On the face of it, ameliorating motion effects by not permitting them to be recorded in the time series data is a wonderful idea. Indeed, as the subtitle to this blog attests, I am a huge fan of fixes applied during the acquisition rather than waiting until afterwards to try to post-process away unwanted effects. But this preference assumes that any method actually works, and works robustly, in everyday use. For sure there will be limitations and compromises, yet the central question is whether the benefits outweigh the costs. In the specific case of prospective motion correction, then, does a scheme (a) eliminate the need to use retrospective motion correction, and (b) does it reduce the effects of motion without bizarre failure modes that can't be predicted or circumvented easily?

A good place to begin evaluating prospective motion correction schemes - indeed, all motion correction schemes - is to first asses their vulnerabilities. It's no good if the act of fixing one part of the acquisition introduces an instability elsewhere. Failure modes should be benign. Below, I list the major hurdles for motion correction schemes to overcome, then I consider how elaborate any solutions might need to be.
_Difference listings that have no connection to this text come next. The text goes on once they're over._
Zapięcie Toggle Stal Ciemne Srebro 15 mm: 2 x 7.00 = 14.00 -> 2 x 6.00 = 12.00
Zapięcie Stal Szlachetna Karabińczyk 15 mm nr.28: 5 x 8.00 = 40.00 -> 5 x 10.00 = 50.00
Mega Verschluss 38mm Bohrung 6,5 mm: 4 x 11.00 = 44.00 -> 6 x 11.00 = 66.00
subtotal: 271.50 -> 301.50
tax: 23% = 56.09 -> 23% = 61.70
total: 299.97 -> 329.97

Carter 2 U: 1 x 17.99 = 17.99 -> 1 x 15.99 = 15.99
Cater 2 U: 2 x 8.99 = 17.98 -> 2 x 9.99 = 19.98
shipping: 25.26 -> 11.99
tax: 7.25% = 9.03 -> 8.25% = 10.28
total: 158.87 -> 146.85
The goal is to decide whether - or when - prospective motion correction can be considered better than the alternative (default) approach of trying to limit all subject motion, and deal with the consequences in post-processing.
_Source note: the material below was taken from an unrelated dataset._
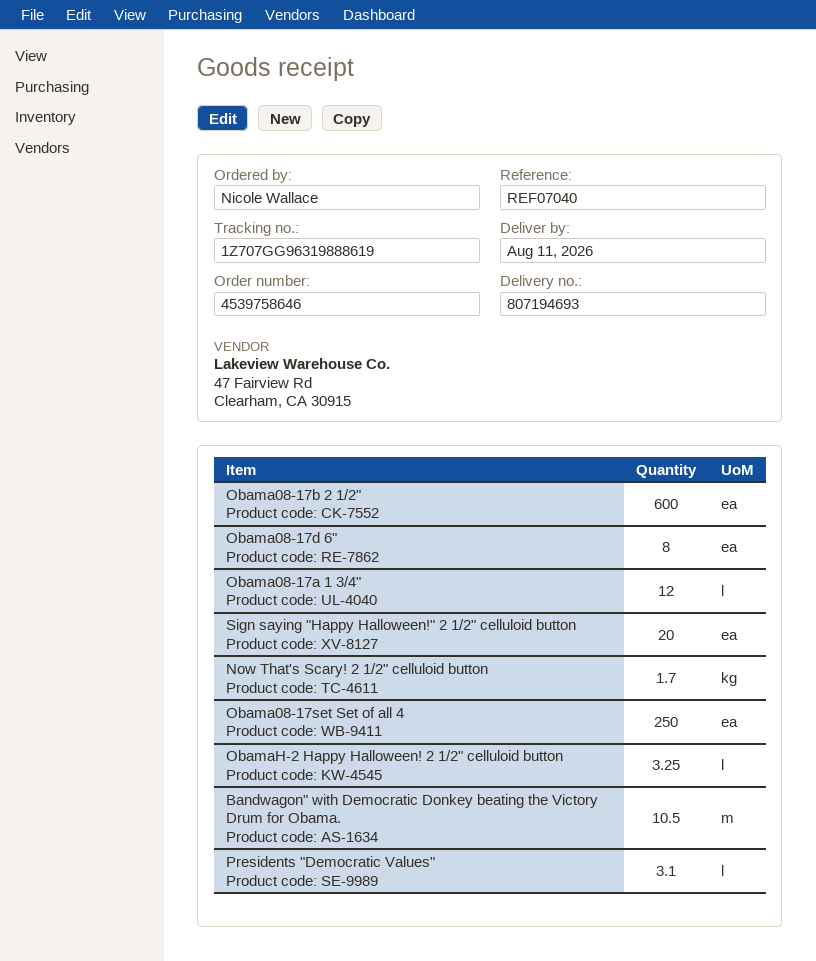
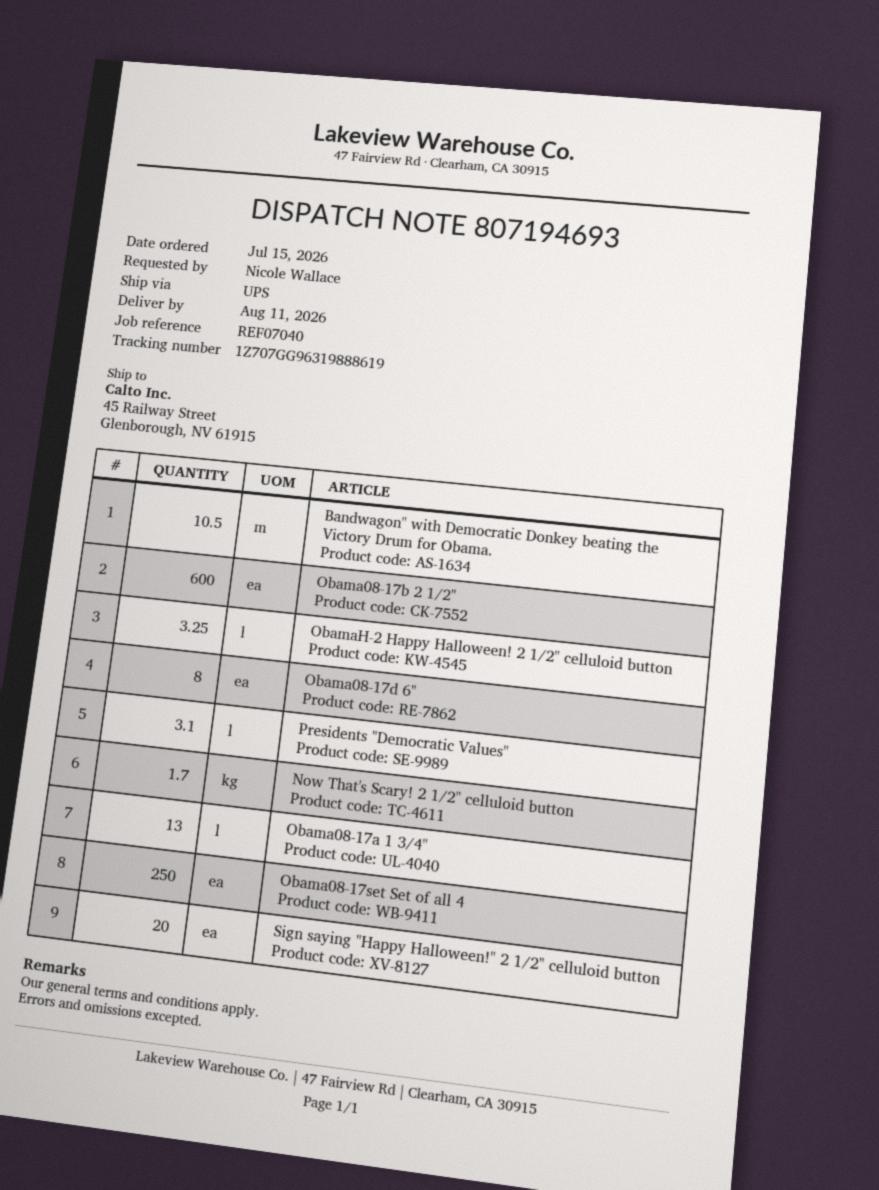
Obama08-17a 1 3/4": 12 -> 13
What do we mean by motion correction anyway?

As conducted today, motion correction applied during post-processing generally refers to an affine or sometimes a non-linear registration algorithm that seeks to maintain a constant anatomical content in a stack of slices throughout a time series acquisition. Prospective motion correction generally refers to the same goal: conserving the anatomical content over time. But, as is well known, there are concomitant changes in the imaging signal, and perhaps the noise, when a head moves inside the magnet. Other signal changes that are driven by motion may remain in the time series data after "correction." Indeed, depending on the cost function being used, the performance of the motion correction algorithm to maintain constant anatomy over time may be compromised by these concomitant modulations.
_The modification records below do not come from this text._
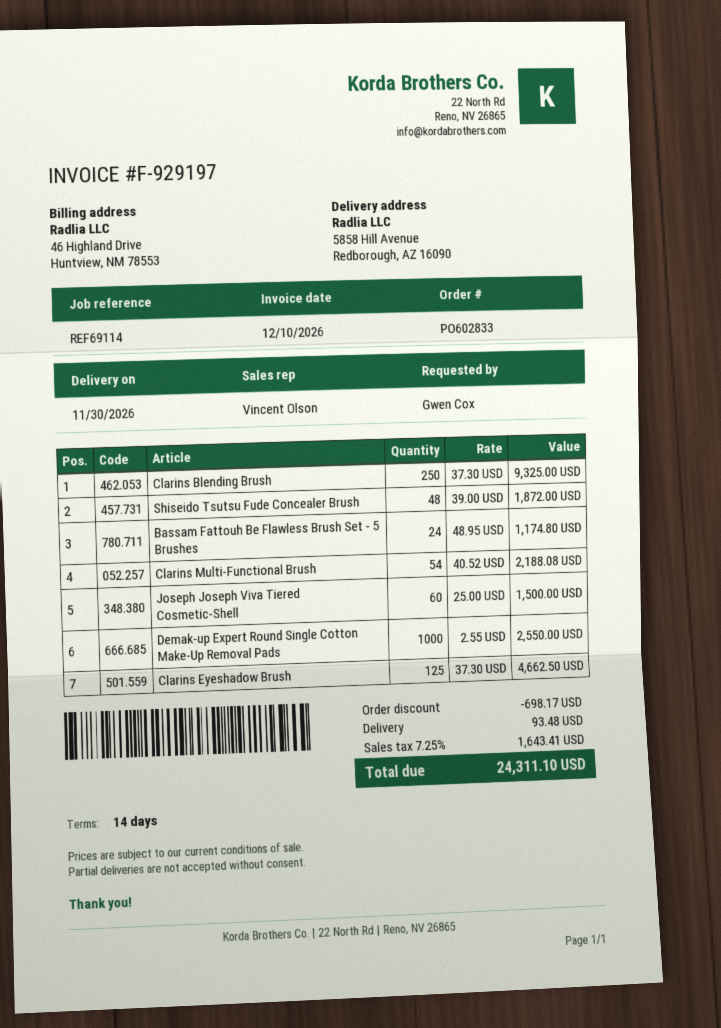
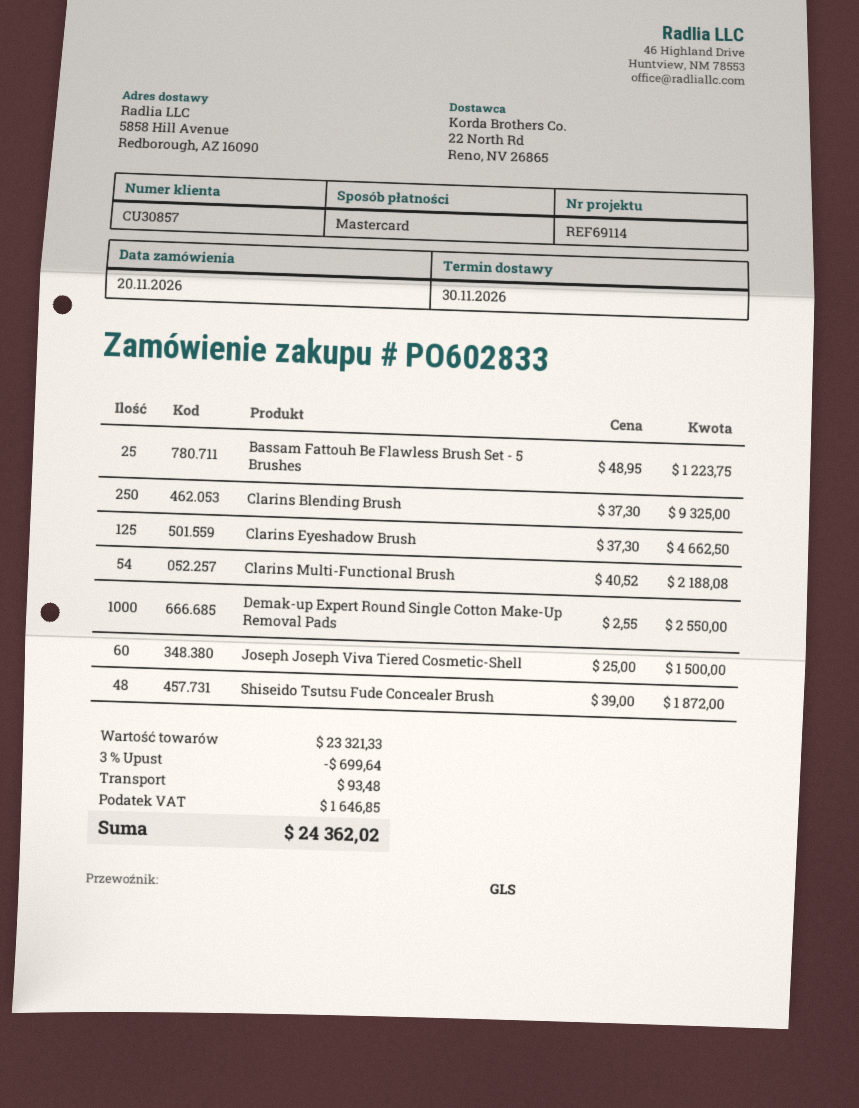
Bassam Fattouh Be Flawless Brush Set - 5 Brushes: 24 x 48.95 = 1174.80 -> 25 x 48.95 = 1223.75
discount: 698.17 -> 699.64
tax: 1643.41 -> 1646.85
total: 24311.10 -> 24362.02

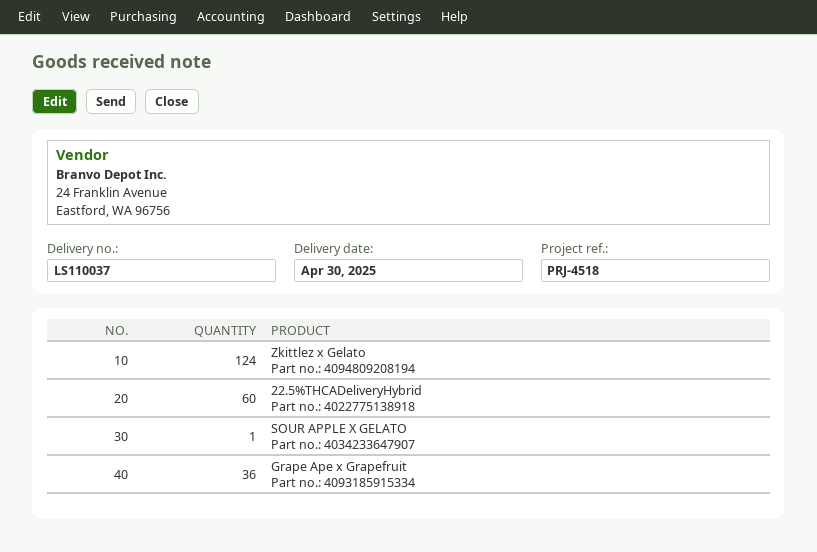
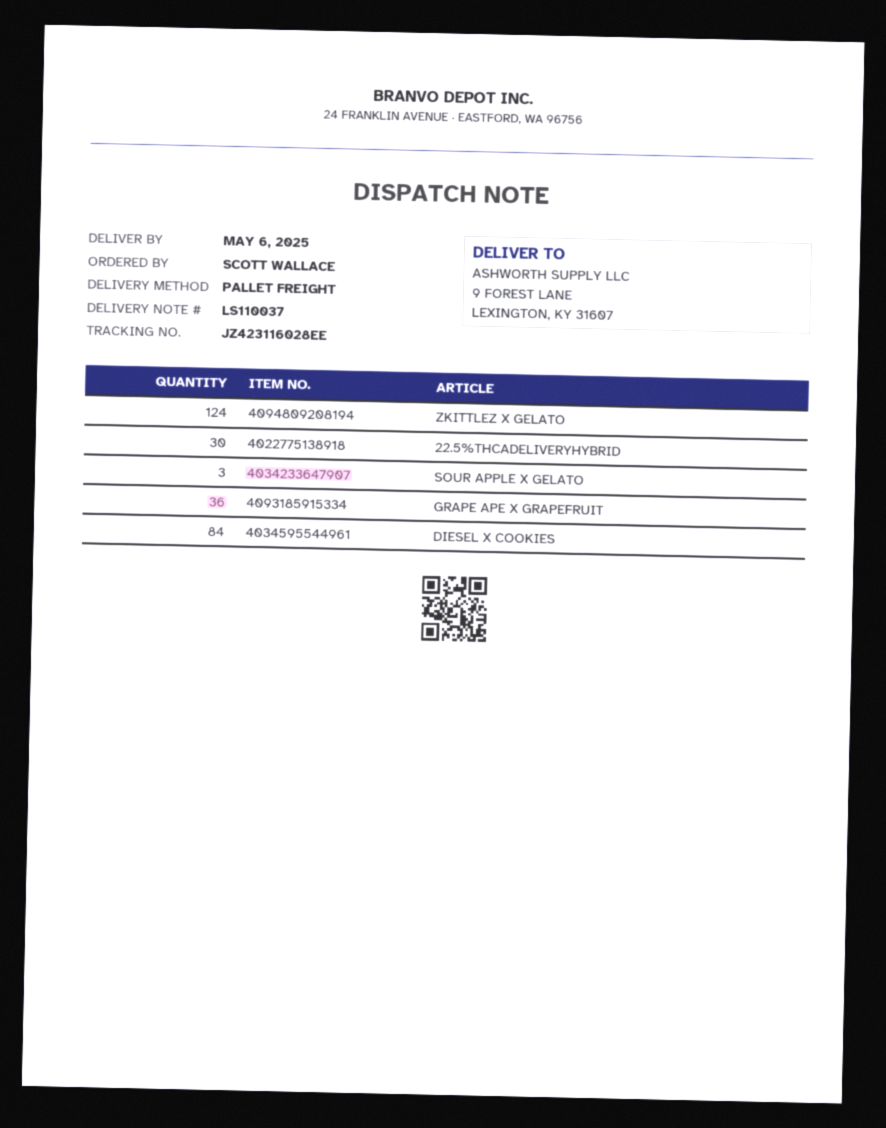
delivery date: 2025-04-30 -> 2025-05-06
22.5%THCADeliveryHybrid: 60 -> 30
SOUR APPLE X GELATO: 1 -> 3
DIESEL X COOKIES: none -> 84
Now, we obviously want to try to maintain the anatomical content of a particular voxel constant through time or we have a big problem for analysis! But as a goal we should use a more restrictive definition for an ideal motion correction method: after correction we seek the elimination of all motion-driven signal (and noise) modulations. The only signal changes remaining should be neurally-driven BOLD changes (if we're using BOLD contrast, which I assume in this post) and "physiologic noise" that isn't strongly coupled to head (skull) motion. (Accounting for physiologic noise is usually treated separately. That's the assumption I'll use in this post, although at a very fine spatial scale it's clear that physiologic noise is another form of motion sensitivity.)


Motion sensitivities in fMRI experiments

A useful first task is to consider all the substantial signal changes in a time series acquisition that can be driven by subject motion. What signal changes are concomitant with changes of anatomical content as the brain moves relative to the imaging volume? How complicated is this motion sensitivity? What aspects of the signal changes will require hardware upgrades to the scanner, and/or pulse sequence modifications in order to negate them? And are these capabilities already designed into a modern scanner or will they require substantial re-design? These are the questions to keep in mind as we review the major motion sensitivities.